SHAWNEE, Okla. - A state senator and former teacher said there's a problem when kids misbehave in the classroom: the consequences.
"The only alternative you have is a suspension from school, which is a vacation for many of these kids," said Sen. Ron Sharp (R-Shawnee), a 38-year vet of Shawnee Schools. "And, of course, it comes from parenting problems."
So, Sharp has refiled Senate Bill 911, which would send students home with a bill when they act up in class.
Each district would have the option of creating a new procedure for superintendents, principals and vice principals to assess fines of up to $50 per incident.
The district would have to specify the circumstances under which a student could be assessed a fine and set up an appeals process.
"I think, once the child understands that the parent is going to get a $50 fine, it's just like the [old-fashioned punishment of a] paddle. It eliminated, stopped a lot of problems in advance," Sharp said. "I think two-thirds of your discipline problems will stop. They're going to listen."
Revenue from the fines would go to campus security or academic scholarships.
Students under age eight or those under individualized education programs would be exempt from the fines, and the law would also require an appeals process.
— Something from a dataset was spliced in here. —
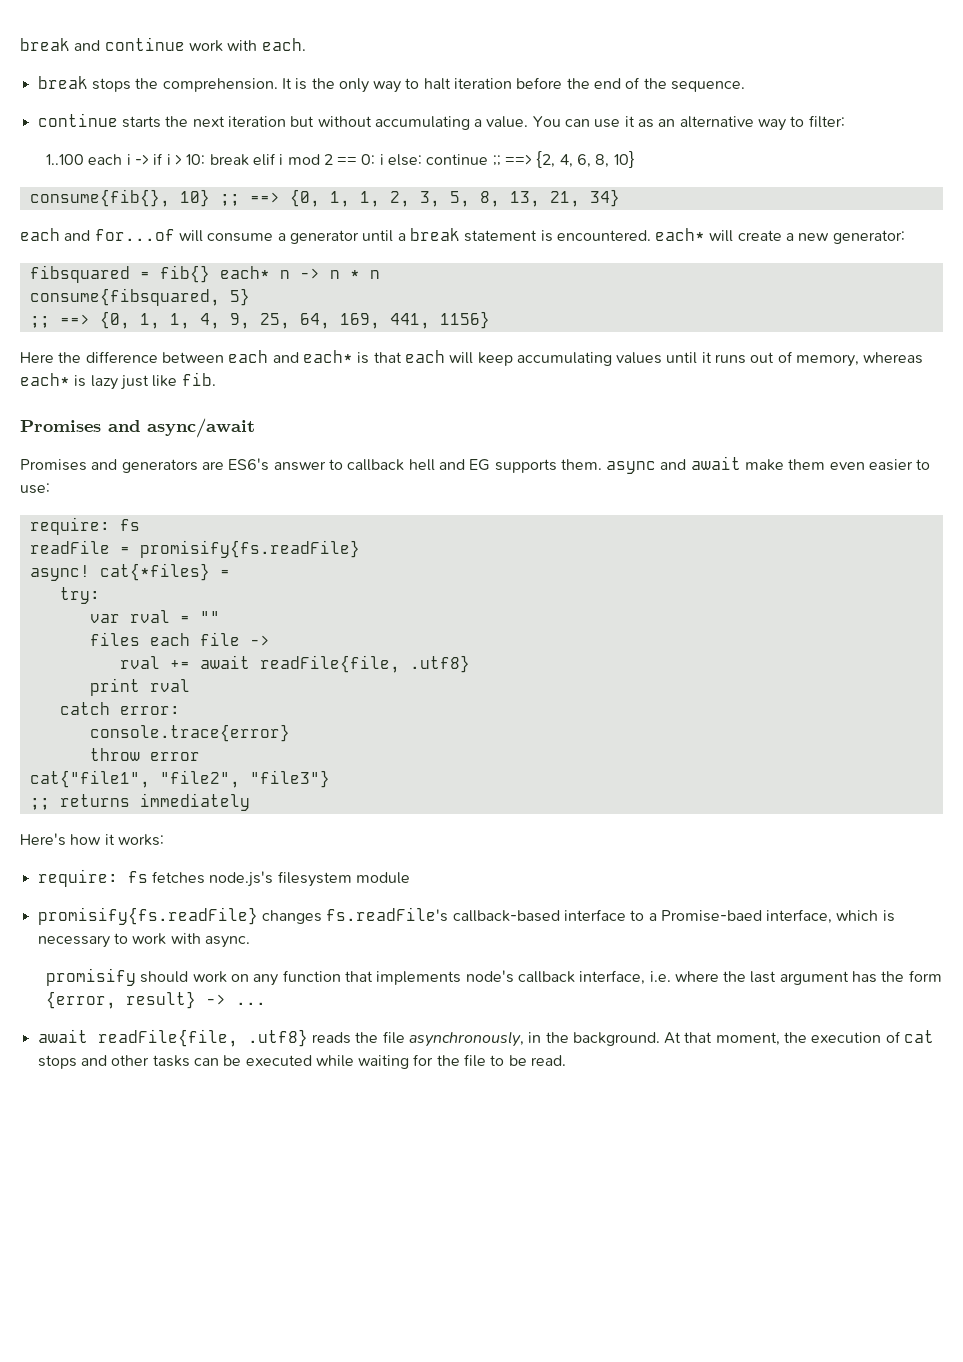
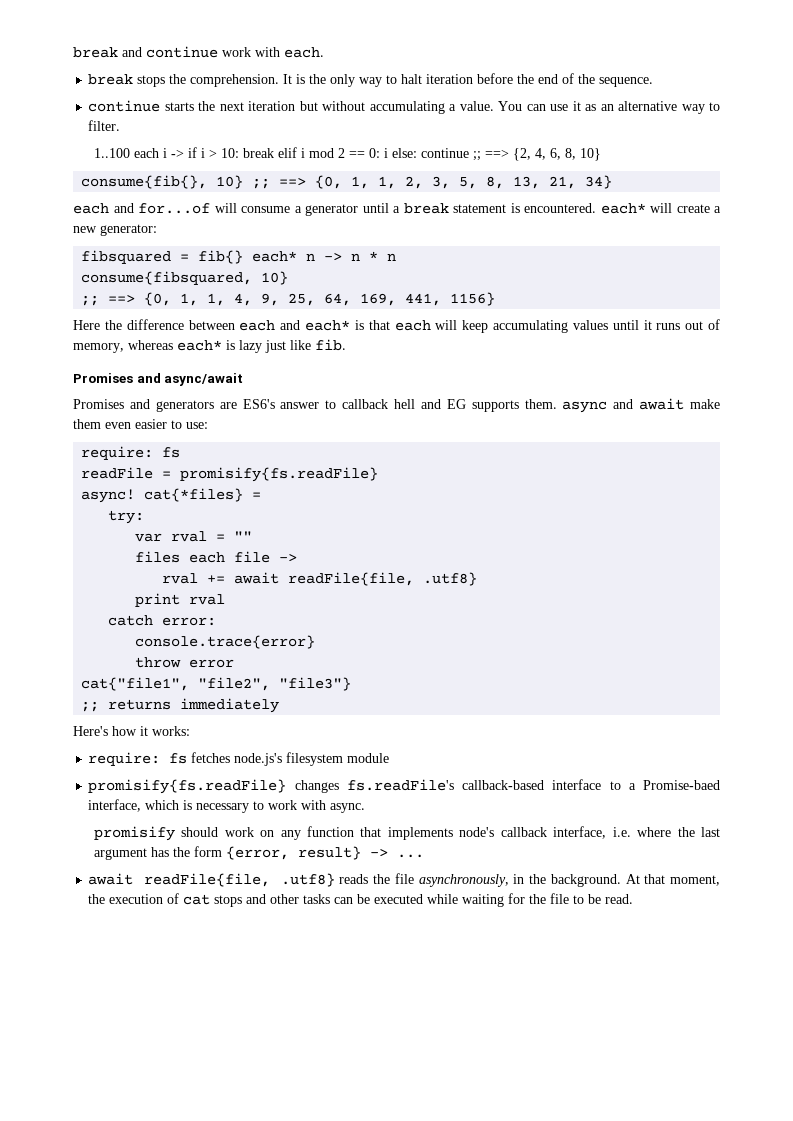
[808,115,845,128] filter: -> [88,120,121,131] filter.
[229,288,250,306] 5} -> [261,271,289,285] 10}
Superintendents would also need to find alternatives for parents and students who can't afford to pay.
Those alternatives would be left up to the district, but Sharp's leading suggestion is mandatory family counseling.
He also likes the idea of asking parents to come in and shadow their misbehaving students for a couple days.
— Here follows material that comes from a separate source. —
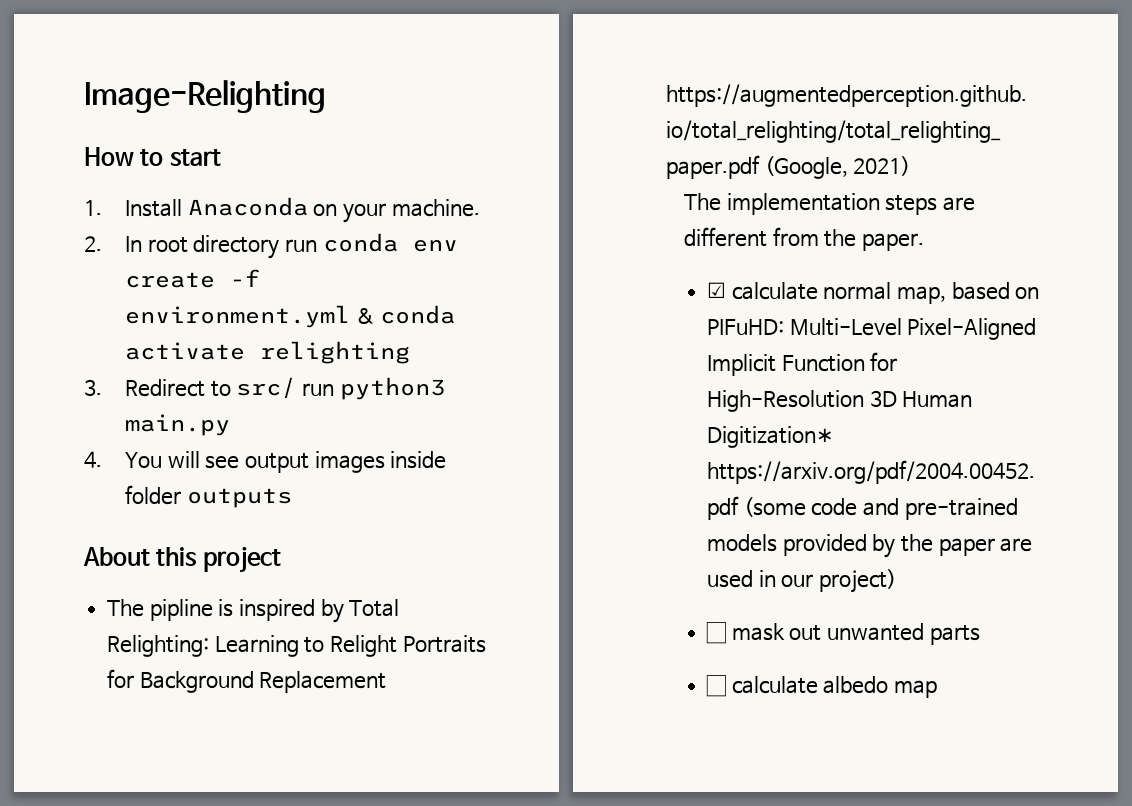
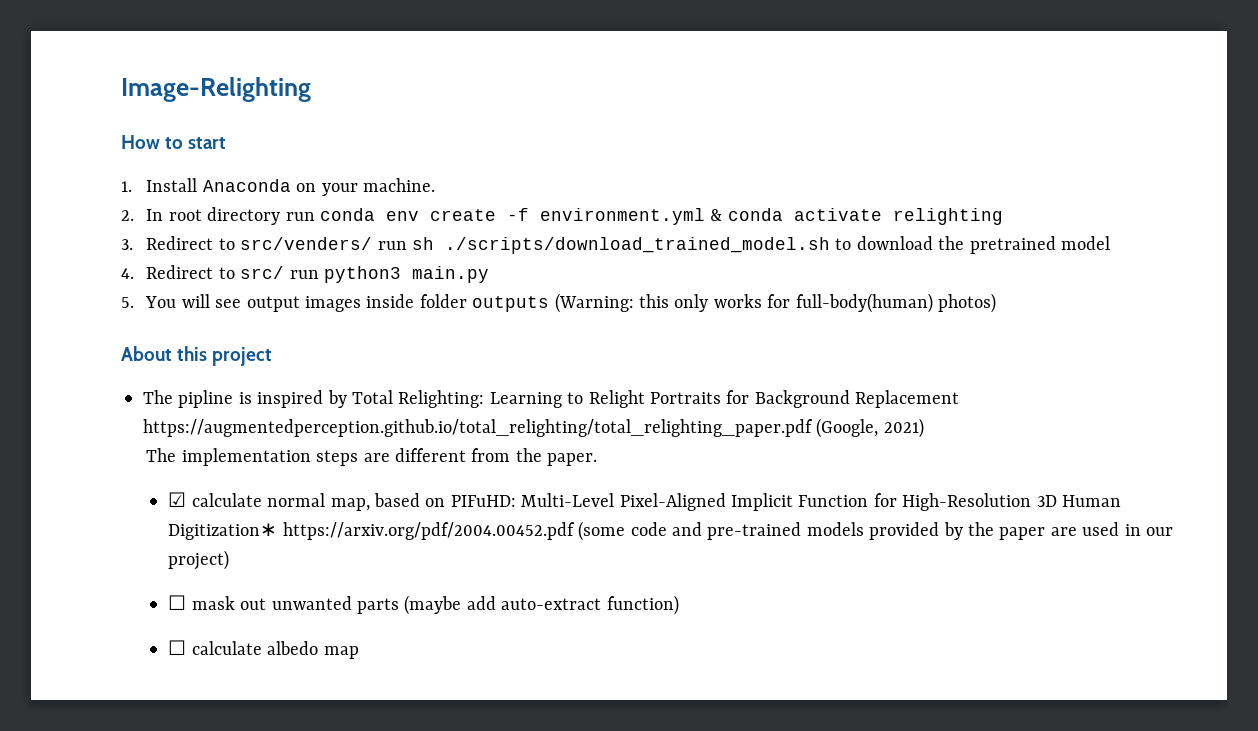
(231, 389) none -> [240,236,1110,254] [121,265,235,279] src/venders/ run sh ./scripts/download_trained_model.sh to download the pretrained model // 4. Redirect to
[84,451,102,468] 4. -> [121,297,134,308] 5.
(292, 498) none -> [554,293,996,313] (Warning: this only works for full-body(human) photos)
(980, 635) none -> [404,595,679,615] (maybe add auto-extract function)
"Right now, we do not have parental involvement, and we've got to get that parent involved into that child's education, and hopefully this will do that," Sharp said. "We've got to do something. The alternative is to keep on the status quo, and that is classrooms in crisis."
Educators like Ginger Tinney appreciate the idea, but the executive director of Professional Oklahoma Educators is hesitant to offer her full support.
"Certainly, we get tired of the misbehavior, and sometimes it seems to be fed by parents, honestly," she said. "But, the reality is I'm not sure legally that that's how it would really play out."
Tinney said she's worried about the fines interfering with a public education.
She also wonders whether some educators will abuse the revenue-generator.
"The reality is we need parents to support children," she said. "Our job is hard enough, and we need the children to obey us. It's pretty simple."
Like Sharp, Tinney would also be interested in letting parents shadow their students as punishment.
"They lose a day of work. That affects their pocketbook as well, but they also get to see first-hand how their child interacts and what is really going on," she said. "And, sometimes that's the eye-opener."